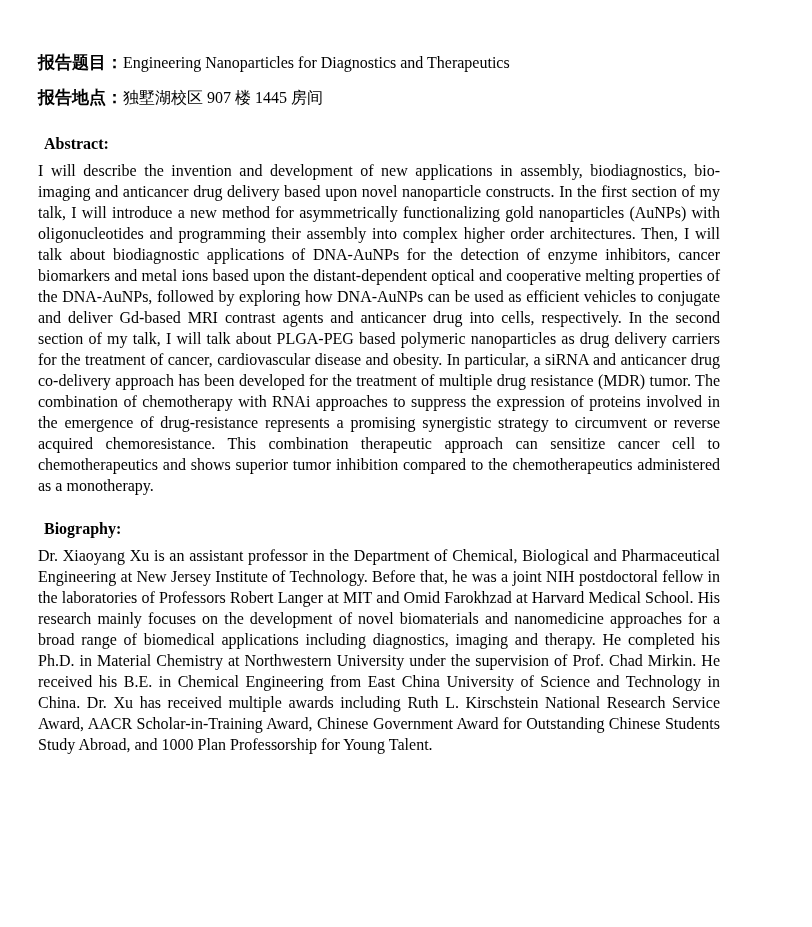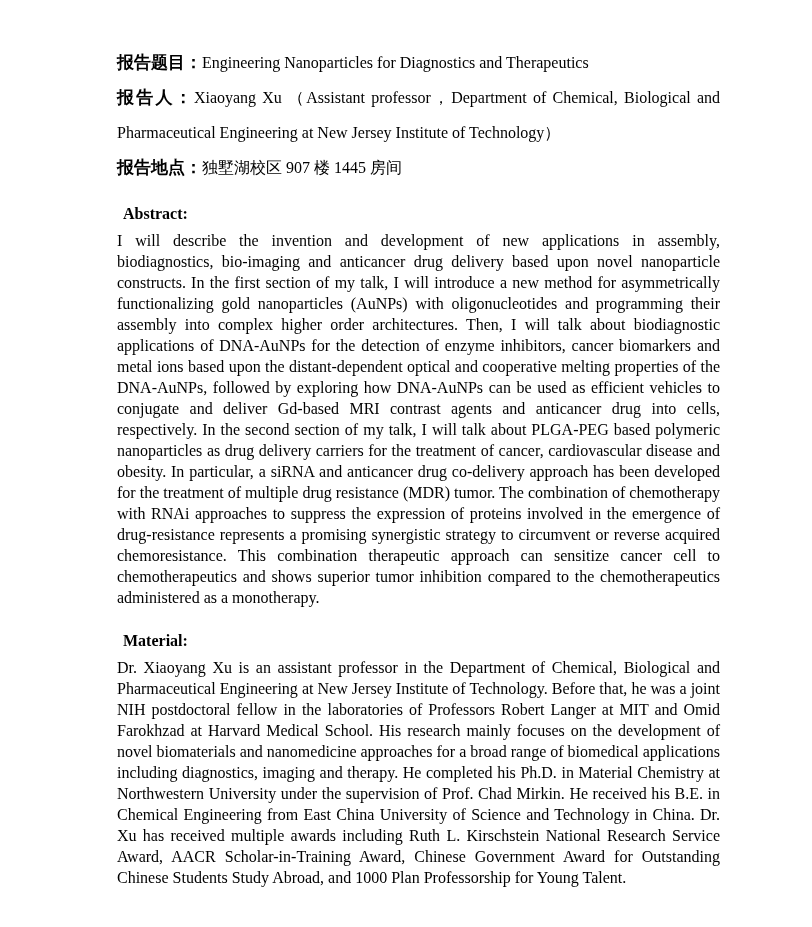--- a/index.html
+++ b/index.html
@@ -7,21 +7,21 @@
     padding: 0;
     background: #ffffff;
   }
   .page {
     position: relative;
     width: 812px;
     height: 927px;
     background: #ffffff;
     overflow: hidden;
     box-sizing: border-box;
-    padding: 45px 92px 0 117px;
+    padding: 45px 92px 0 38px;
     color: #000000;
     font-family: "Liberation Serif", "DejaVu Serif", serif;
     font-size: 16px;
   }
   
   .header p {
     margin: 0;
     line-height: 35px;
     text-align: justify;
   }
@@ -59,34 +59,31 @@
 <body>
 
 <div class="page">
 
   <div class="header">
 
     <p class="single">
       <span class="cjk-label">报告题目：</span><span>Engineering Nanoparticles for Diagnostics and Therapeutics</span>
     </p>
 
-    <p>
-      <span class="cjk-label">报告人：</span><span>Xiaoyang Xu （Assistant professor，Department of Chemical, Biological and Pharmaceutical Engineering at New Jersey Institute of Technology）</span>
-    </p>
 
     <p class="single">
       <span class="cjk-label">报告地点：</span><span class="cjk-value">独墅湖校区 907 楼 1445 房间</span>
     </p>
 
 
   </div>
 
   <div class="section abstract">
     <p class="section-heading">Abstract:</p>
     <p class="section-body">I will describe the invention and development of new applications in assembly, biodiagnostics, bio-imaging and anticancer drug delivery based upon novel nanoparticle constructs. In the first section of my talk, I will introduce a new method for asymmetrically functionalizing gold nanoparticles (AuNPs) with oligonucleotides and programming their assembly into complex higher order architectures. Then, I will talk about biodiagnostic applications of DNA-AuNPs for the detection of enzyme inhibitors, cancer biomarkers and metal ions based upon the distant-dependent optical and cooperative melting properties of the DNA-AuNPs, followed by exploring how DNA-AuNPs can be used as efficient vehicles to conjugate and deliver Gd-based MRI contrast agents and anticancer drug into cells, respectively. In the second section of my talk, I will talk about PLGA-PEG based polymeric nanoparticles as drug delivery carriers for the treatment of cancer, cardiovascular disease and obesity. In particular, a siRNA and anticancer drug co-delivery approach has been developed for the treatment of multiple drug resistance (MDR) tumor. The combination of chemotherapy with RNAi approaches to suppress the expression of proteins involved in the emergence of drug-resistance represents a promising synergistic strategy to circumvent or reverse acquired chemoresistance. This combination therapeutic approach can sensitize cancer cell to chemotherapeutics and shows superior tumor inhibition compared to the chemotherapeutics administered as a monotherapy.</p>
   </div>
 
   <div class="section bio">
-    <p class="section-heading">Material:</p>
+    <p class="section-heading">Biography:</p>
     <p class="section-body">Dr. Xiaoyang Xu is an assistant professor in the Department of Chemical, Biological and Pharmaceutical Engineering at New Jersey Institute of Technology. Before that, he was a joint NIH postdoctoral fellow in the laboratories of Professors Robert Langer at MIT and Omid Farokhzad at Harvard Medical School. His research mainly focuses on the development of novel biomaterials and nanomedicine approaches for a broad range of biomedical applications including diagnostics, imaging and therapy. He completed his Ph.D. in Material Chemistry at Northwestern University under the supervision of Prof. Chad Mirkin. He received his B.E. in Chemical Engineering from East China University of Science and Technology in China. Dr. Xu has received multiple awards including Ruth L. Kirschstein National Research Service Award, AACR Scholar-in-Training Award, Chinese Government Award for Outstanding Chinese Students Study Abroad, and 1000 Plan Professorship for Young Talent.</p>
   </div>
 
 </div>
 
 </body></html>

•••

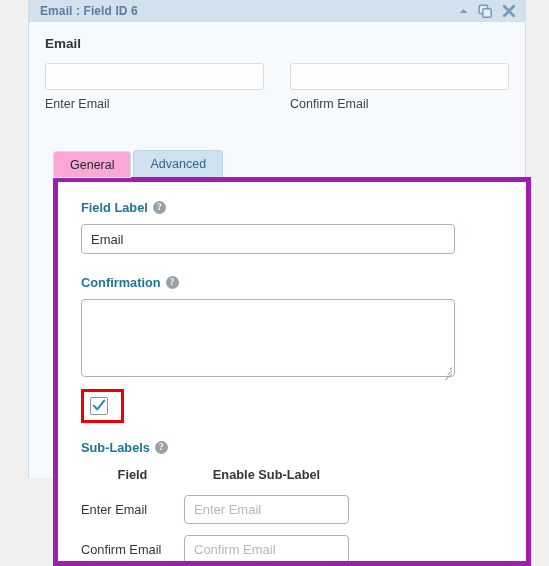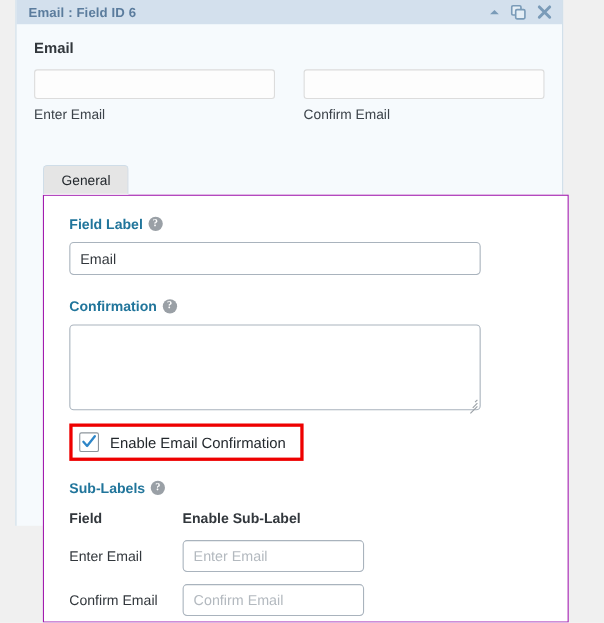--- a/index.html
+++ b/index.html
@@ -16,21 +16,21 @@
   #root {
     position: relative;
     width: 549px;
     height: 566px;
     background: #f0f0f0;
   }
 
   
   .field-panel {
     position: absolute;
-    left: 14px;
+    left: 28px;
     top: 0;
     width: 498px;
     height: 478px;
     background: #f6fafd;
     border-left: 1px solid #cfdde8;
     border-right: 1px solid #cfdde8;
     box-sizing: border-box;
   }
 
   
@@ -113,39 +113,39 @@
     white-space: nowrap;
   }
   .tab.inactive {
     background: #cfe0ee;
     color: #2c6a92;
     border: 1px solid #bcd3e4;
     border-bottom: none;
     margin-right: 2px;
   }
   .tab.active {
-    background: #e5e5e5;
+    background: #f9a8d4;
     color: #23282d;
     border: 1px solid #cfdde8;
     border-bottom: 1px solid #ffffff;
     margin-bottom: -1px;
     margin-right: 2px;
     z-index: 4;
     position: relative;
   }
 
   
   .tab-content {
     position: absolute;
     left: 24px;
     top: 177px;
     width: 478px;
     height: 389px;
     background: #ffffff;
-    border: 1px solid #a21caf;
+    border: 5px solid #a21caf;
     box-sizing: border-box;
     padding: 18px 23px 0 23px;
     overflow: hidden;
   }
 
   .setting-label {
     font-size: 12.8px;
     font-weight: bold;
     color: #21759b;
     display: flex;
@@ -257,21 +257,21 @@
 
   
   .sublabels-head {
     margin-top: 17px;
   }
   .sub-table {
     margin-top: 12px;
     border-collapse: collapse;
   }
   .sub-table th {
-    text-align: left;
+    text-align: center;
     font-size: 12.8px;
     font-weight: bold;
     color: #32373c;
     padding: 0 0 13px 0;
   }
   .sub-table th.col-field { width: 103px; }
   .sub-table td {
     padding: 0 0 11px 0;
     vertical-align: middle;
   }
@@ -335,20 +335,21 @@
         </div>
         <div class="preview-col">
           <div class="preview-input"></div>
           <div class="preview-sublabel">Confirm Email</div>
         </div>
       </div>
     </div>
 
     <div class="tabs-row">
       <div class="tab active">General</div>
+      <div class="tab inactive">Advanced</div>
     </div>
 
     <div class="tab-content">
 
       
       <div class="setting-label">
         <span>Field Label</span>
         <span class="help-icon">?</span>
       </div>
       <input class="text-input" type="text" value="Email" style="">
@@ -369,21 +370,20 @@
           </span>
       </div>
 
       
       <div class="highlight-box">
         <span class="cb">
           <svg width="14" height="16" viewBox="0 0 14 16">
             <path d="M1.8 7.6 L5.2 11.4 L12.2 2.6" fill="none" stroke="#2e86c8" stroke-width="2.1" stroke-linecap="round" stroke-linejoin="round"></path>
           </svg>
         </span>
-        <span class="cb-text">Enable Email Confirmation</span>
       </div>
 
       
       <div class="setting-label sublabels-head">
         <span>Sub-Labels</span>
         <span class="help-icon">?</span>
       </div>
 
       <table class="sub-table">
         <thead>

•••

● REQUIRED ACTION
Where does the string "preview" occur in the listing above? Return every line that contains it.

● REPLY TO THE TASK
         <div class="preview-col">
           <div class="preview-input"></div>
           <div class="preview-sublabel">Confirm Email</div>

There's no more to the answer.